Chinese dictionaries date back over two millennia to the Han Dynasty, which is a significantly longer lexicographical history than any other language. There are hundreds of dictionaries for the Chinese language, and this article discusses some of the most important.
The general term císhū (辭書, "lexicographic books") semantically encompasses "dictionary; lexicon; encyclopedia; glossary". The Chinese language has two words for dictionary: zidian (character/logograph dictionary) for written forms, that is, Chinese characters, and cidian (word/phrase dictionary), for spoken forms.
For character dictionaries, zidian (Chinese: 字典; pinyin: zìdiǎn; Wade–Giles: tzŭ⁴-tien³; lit. 'character dictionary') combines zi (字 "character, graph; letter, script, writing; word") and dian (典 "dictionary, encyclopedia; standard, rule; statute, canon; classical allusion").
For word dictionaries, cidian is interchangeably written (辭典/辞典; cídiǎn; tzʻŭ²-tien³; "word dictionary") or (詞典/词典; cídiǎn; tzʻŭ²-tien³; "word dictionary"); using cí (辭; "word, speech; phrase, expression; diction, phraseology; statement; a kind of poetic prose; depart; decline; resign"), and its graphic variant cí (詞; "word, term; expression, phrase; speech, statement; part of speech; a kind of tonal poetry").
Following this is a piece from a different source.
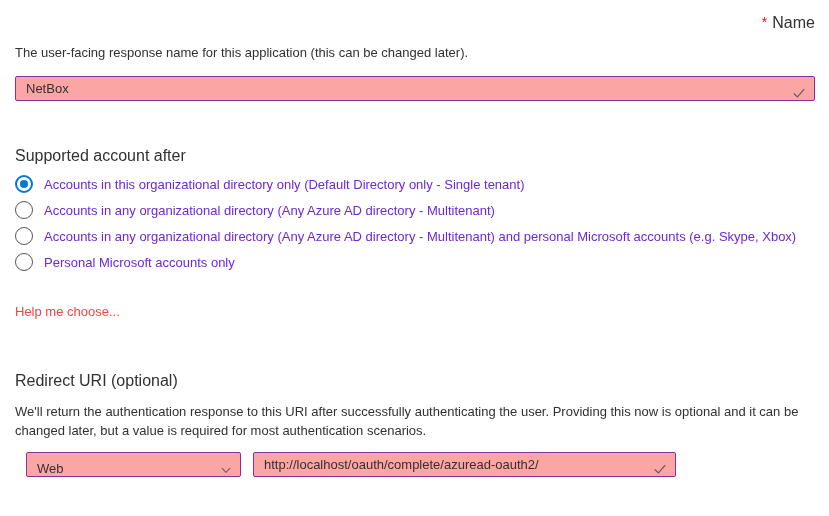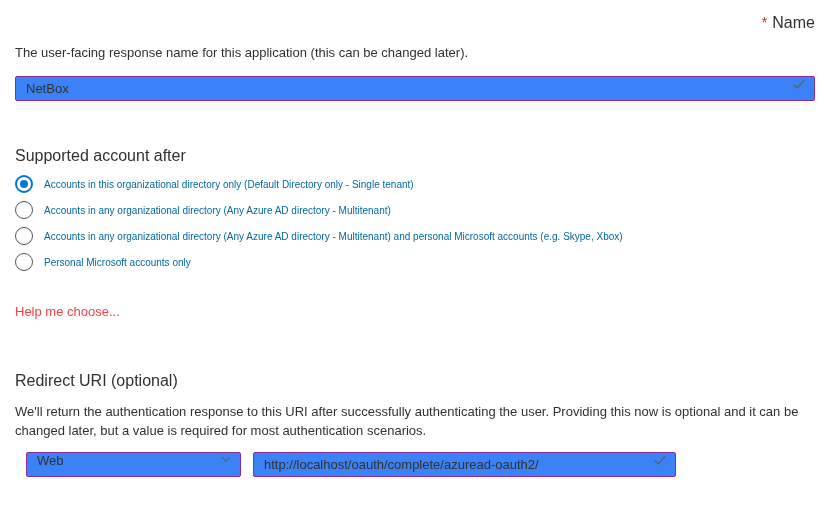"NetBox" .field-box { align-items: flex-start -> flex-end; background: #3b82f6 -> #fca5a5 }
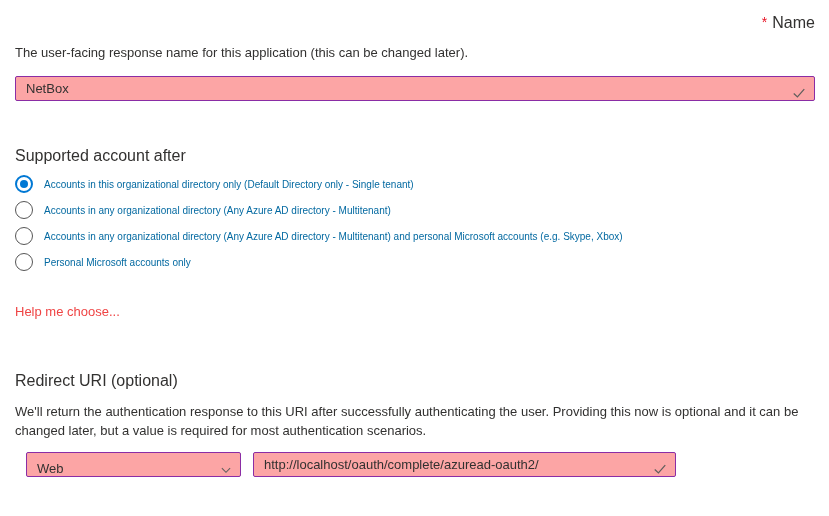"Accounts in this organizational" .radio-label { color: #0369a1 -> #6d28d9; font-size: 10px -> 13px }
Zidian is a much older and more common word than cidian, and Yang notes zidian is often "used for both 'character dictionary' and 'word dictionary'.
The precursors of Chinese dictionaries are primers designed for students of Chinese characters. The earliest of them only survive in fragments or quotations within Chinese classic texts. For example, the Shizhoupian (史籀篇) was compiled by one or more historians in the court of King Xuan of Zhou (r. 827 BCE – 782 BCE), and was the source of the 籀文 zhòuwén variant forms listed in the Han Dynasty Shuowen Jiezi dictionary. The Cangjiepian (倉頡篇 "Chapters of Cang Jie"), named after the legendary inventor of writing, was edited by Li Si, and helped to standardize the Small seal script during the Qin Dynasty.
The collation or lexicographical ordering of a dictionary generally depends upon its writing system. For a language written in an alphabet or syllabary, dictionaries are usually ordered alphabetically. Samuel Johnson defined dictionary as "a book containing the words of any language in alphabetical order, with explanations of their meaning" in his dictionary. But Johnson's definition cannot be applied to the Chinese dictionaries, as Chinese is written in characters or logograph, not alphabets. To Johnson, not having an alphabet is not to the Chinese's credit, as in 1778, when James Boswell asked about the Chinese characters, he replied "Sir, they have not an alphabet. They have not been able to form what all other nations have formed". Nevertheless, the Chinese made their dictionaries, and developed three original systems for lexicographical ordering: semantic categories, graphic components, and pronunciations.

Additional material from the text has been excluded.